RFID Provider Intelleflex Lands $15.5m

By Admin

Intelleflex, the Silicon Valley-based provider of battery-assisted RFID platform solutions, today announced $15.5 million in a Series B round of equity funding. Led by Morgenthaler Ventures, the round was over-subscribed.

This article was originally published by RFID Update.

July 27, 2006—Intelleflex, the Silicon Valley-based provider of battery-assisted RFID platform solutions, today announced $15.5 million in a Series B round of equity funding. Led by Morgenthaler Ventures, the round was over-subscribed. Woodside Fund, Alloy Ventures, and Selby Venture Partners, all of whom participated in the $11.3 million Series A round in 2004, were return investors.

The Intelleflex RFID offering is battery-assisted, also called "semi-passive" or "semi-active". Unlike standard passive tags, battery-assisted tags include a battery that provides power to the tag chip. This allows for all of the energy received from the RFID reader to be allocated to broadcasting information, which results in a stronger signal from the tag. In contrast, pure passive tags use the RFID reader energy to power the chip and transmit information. Semi-passive tags differ from fully active tags in that they still require stimulation by an RFID reader to broadcast information; in the absence of a reader signal, they lie dormant.

Intelleflex's semi-passive tags are Gen2 compliant, which, according to chairman and CEO Richard Bravman, make the company's solution a "best of both worlds combination". It offers all the benefits of the standardized Gen2 platform but with read ranges more commonly seen in active RFID technology. Whereas an average Gen2 tag typically transmits between three and four meters, Bravman says that Intelleflex tags can reach up to 100 meters under ideal conditions. Furthermore, the tags include a number of enhancements that expand their functionality, including 64 kilobytes of user memory (versus the 96 - 256 kilobits in Gen2) and partitioning capabilities that allow sections of the memory to be secured and accessed only by authorized parties. The company has also taken pains to make the tags highly efficient. By shrinking the form factor down to a single chip embodiment, the cost and power consumption has been reduced. In a future version of the tag, temperature sensing capabilities will be added. The tags currently cost about five dollars in 100,000-unit quantities.

Bravman says Intelleflex is not going after the ultrahigh-volume supply chain and retail markets where Gen2 passive RFID will be pervasive. Instead the company is targeting applications that are typically the domain of active RFID solutions: asset tracking and management, yard management, high value manufacturing and work-in-process control, supply chain container tracking, security control, and cold chain.
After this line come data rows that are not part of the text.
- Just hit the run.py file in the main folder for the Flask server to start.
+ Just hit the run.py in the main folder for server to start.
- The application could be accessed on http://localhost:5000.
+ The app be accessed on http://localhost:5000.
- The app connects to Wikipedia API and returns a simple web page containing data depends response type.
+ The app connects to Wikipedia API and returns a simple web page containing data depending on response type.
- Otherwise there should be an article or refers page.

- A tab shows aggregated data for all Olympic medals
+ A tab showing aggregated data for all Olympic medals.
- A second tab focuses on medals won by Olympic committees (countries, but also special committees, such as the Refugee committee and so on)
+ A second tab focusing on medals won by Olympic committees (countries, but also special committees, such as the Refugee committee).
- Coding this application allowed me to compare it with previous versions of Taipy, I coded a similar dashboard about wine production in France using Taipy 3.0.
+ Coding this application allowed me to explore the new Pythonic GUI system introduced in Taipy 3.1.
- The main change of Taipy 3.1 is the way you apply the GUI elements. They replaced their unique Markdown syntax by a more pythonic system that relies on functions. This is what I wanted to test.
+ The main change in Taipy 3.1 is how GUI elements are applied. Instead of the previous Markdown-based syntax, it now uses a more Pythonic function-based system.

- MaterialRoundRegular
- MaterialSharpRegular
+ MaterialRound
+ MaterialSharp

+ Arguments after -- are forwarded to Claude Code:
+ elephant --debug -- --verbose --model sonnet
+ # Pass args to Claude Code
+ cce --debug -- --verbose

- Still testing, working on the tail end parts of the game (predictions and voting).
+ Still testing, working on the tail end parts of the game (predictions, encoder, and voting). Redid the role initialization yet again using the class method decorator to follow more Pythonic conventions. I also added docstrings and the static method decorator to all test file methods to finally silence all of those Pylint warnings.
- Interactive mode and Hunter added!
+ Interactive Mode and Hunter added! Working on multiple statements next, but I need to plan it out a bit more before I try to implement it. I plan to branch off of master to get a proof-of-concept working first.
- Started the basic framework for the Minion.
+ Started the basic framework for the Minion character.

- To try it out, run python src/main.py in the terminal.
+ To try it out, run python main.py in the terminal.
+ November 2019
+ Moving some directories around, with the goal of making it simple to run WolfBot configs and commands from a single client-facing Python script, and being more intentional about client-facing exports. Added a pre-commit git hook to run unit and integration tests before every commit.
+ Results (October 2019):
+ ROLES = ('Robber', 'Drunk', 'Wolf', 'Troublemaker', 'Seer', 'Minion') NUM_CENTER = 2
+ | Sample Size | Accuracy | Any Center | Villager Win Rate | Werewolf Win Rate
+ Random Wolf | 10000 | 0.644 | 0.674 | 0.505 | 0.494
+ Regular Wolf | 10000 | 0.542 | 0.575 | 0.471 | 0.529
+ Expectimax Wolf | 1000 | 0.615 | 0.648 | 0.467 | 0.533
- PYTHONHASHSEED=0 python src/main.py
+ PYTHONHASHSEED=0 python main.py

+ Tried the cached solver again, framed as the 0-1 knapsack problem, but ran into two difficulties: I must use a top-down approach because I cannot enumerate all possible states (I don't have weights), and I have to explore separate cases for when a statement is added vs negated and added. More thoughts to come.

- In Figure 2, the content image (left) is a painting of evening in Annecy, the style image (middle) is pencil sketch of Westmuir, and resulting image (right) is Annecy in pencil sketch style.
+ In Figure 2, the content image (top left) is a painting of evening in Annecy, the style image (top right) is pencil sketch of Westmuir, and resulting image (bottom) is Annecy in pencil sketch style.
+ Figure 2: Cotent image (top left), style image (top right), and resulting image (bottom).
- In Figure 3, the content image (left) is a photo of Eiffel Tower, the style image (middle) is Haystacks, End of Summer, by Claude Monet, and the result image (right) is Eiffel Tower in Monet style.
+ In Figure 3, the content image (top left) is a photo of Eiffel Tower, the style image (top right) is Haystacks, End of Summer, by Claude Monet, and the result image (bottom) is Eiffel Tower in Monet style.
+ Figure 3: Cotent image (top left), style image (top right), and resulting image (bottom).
In April, Intelleflex was selected by Boeing to provide the RFID tags that will sit on all maintenance-significant parts of the upcoming 787 Dreamliner. Boeing wanted a tag solution that offered both Gen2 compliance and the ability to store a tagged part's entire maintenance history locally, directly on the tag. Because of the relatively small memory space in standard Gen2 tags, they would not suffice. (Typically Gen2 tags store just an identifier, which is associated with a record in a centralized database where the tagged object's data is actually accessible.) The ample 64 kilobytes of memory on the Intelleflex tags, however, would allow this functionality. Boeing chose Intelleflex, whose tags will be included on designated parts of all 787 aircraft. The required volumes will eventually ramp to one million tags annually, according to Bravman. It was a very significant win for the company, not only because of the near-term revenue realization but also for the long-term impact of having Intelleflex technology deployed throughout Boeing's far-reaching aircraft manufacturing ecosystem. "Our technology is being threaded across that entire supply chain," pointed out Bravman.

Intelleflex was founded December 2003 and currently has about 35 employees. Bravman, who joined the company in September of last year, has a long and distinguished career in the automatic identification industry. He was the fifth employee at Symbol Technologies, where he stayed for 26 years, eventually rising to become CEO before leaving in 2004 and hiring Bill Nuti as a replacement. He initiated the acquisition conversations with Matrics, the RFID hardware company that Symbol ultimately bought for $230 million as an aggressive entrée into the RFID market.